Comment 4 Derek Higgins 2022-05-19 10:18:25 UTC
this problem is in deployment scripts, CI is back up and running with a workaround 
but I'm going to leave this bug open and urgent as the workaround will fail whenever
equinix start using rocky 8.6 as their base image, which could happen any day.

Comment 5 Derek Higgins 2022-06-03 16:39:24 UTC
Not a release blocker, only effects dev-scripts

Comment 6 Tomas Sedovic 2022-06-13 14:35:21 UTC
Derek, the linked PR is merged. Can we close this / move to QE?

Comment 7 Derek Higgins 2022-06-13 16:09:00 UTC
(In reply to Tomas Sedovic from comment #6)
> Derek, the linked PR is merged. Can we close this / move to QE?

Afraid not, the merged Pr is only a workaround, we still need to find and fix the root cause

Comment 8 Zane Bitter 2022-07-14 19:50:49 UTC
Rocky 8.5 is no longer available, so we cannot rely on this workaround any longer (I removed it in https://github.com/openshift/release/pull/30488 because it was now breaking all dev-scripts jobs).
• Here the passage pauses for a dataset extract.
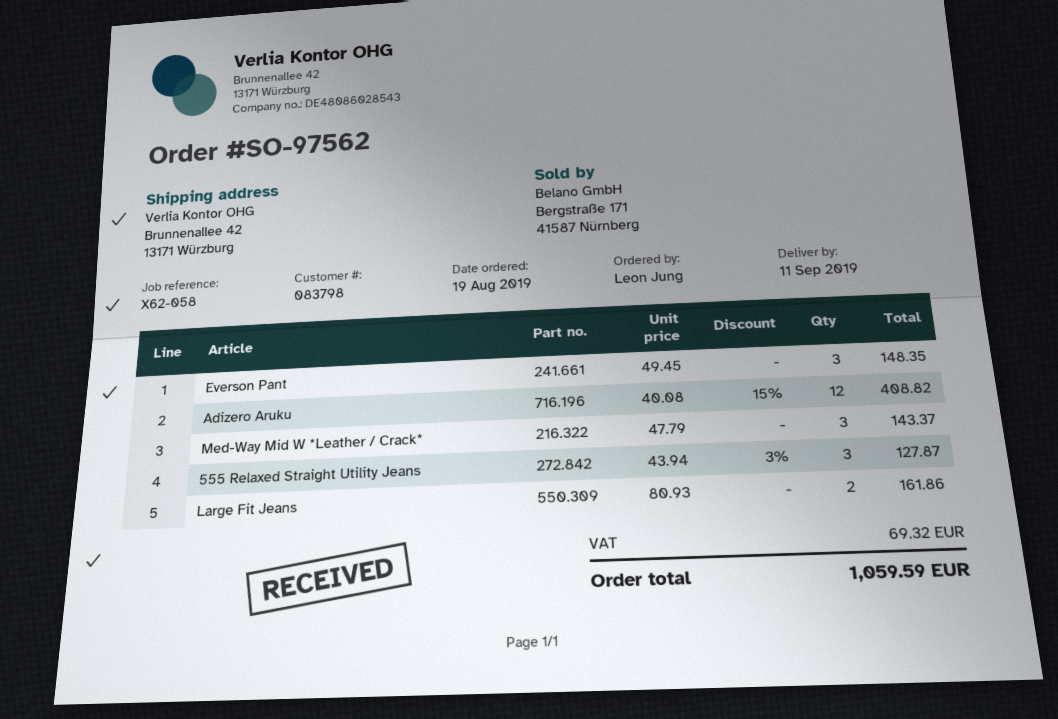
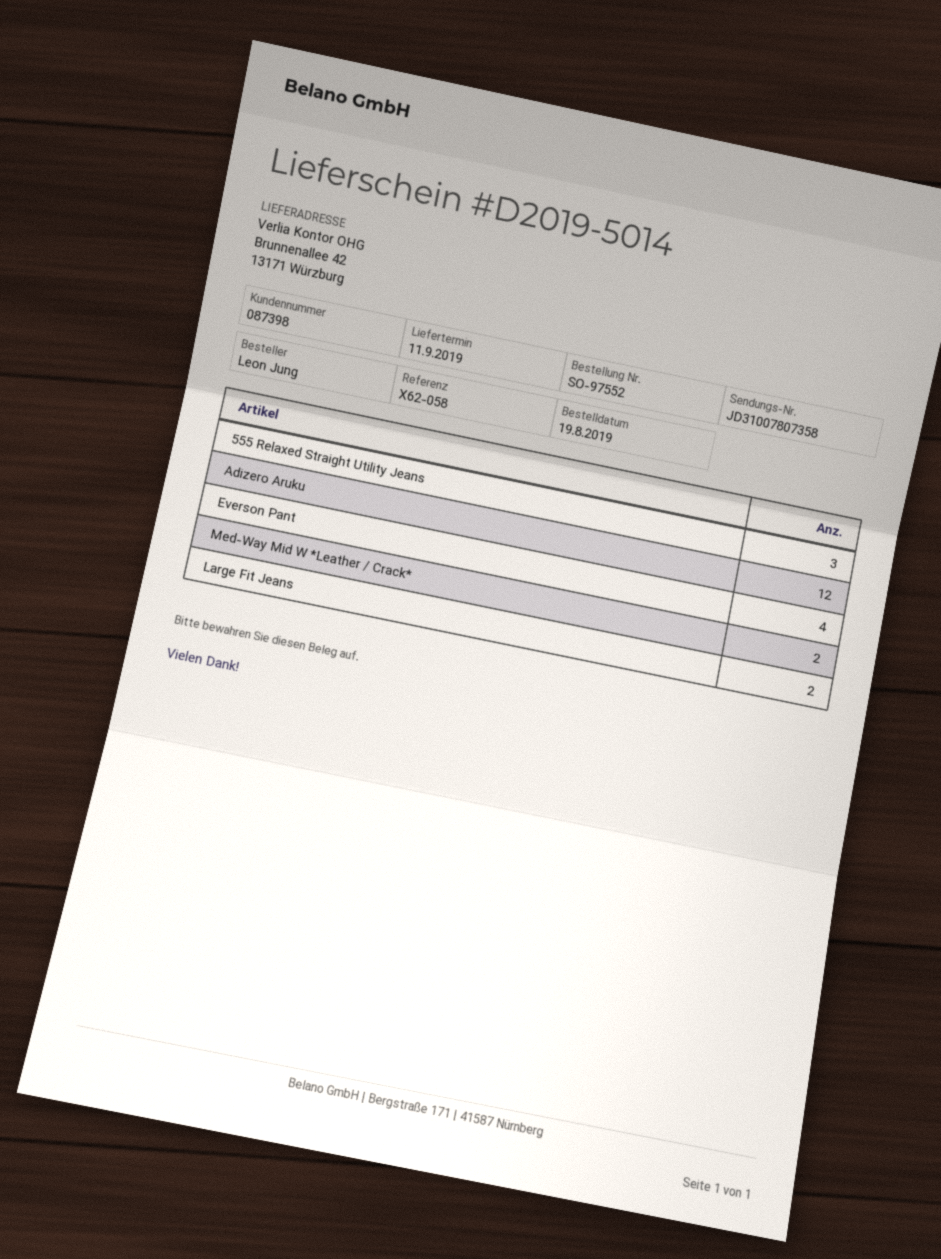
order number: SO-97562 -> SO-97552
customer number: 083798 -> 087398
Everson Pant: 3 -> 4
Med-Way Mid W *Leather / Crack*: 3 -> 2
Despite bug 2077605 having been fixed, it has not actually shipped so this bug is back:
https://prow.ci.openshift.org/view/gs/origin-ci-test/pr-logs/pull/openshift_release/30488/rehearse-30488-pull-ci-openshift-metal3-dev-scripts-master-e2e-metal-ipi-proxy-ipv6/1547658252685152256#1:build-log.txt%3A14907

Comment 9 Stephen Benjamin 2022-07-15 12:23:37 UTC
Looking at the logs, I don't see any evidence of the DHCP problem (DHCP isn't used to add ::1 to ostestbm, is it?).  The only thing I really see is ostestbm doesn't look like it ever goes online:

Jul 14 19:28:28 cir-cir-19 NetworkManager[1842]: <info>  [1657826908.4763] device (ostestbm): state change: ip-check -> secondaries (reason 'none', sys-iface-state: 'external')
Jul 14 19:28:28 cir-cir-19 NetworkManager[1842]: <info>  [1657826908.4765] device (ostestbm): state change: secondaries -> activated (reason 'none', sys-iface-state: 'external')
Jul 14 19:28:28 cir-cir-19 NetworkManager[1842]: <info>  [1657826908.4768] device (ostestbm): Activation: successful, device activated.
Jul 14 19:28:28 cir-cir-19 dbus-daemon[1762]: [system] Activating via systemd: service name='org.freedesktop.nm_dispatcher' unit='dbus-org.freedesktop.nm-dispatcher.service' requested by ':1.7' (uid=0 pid=1842 comm="/usr/sbin/NetworkManager --no-daemon " label="system_u:system_r:NetworkManager_t:s0")
Jul 14 19:28:28 cir-cir-19 dbus-daemon[1762]: [system] Activation via systemd failed for unit 'dbus-org.freedesktop.nm-dispatcher.service': Unit dbus-org.freedesktop.nm-dispatcher.service not found.
Jul 14 19:28:28 cir-cir-19 kernel: IPv6: ADDRCONF(NETDEV_UP): ostestbm: link is not ready

I'd suggest someone actually needs to spin up a host from Equinix and look at the bridges to see why they're not up.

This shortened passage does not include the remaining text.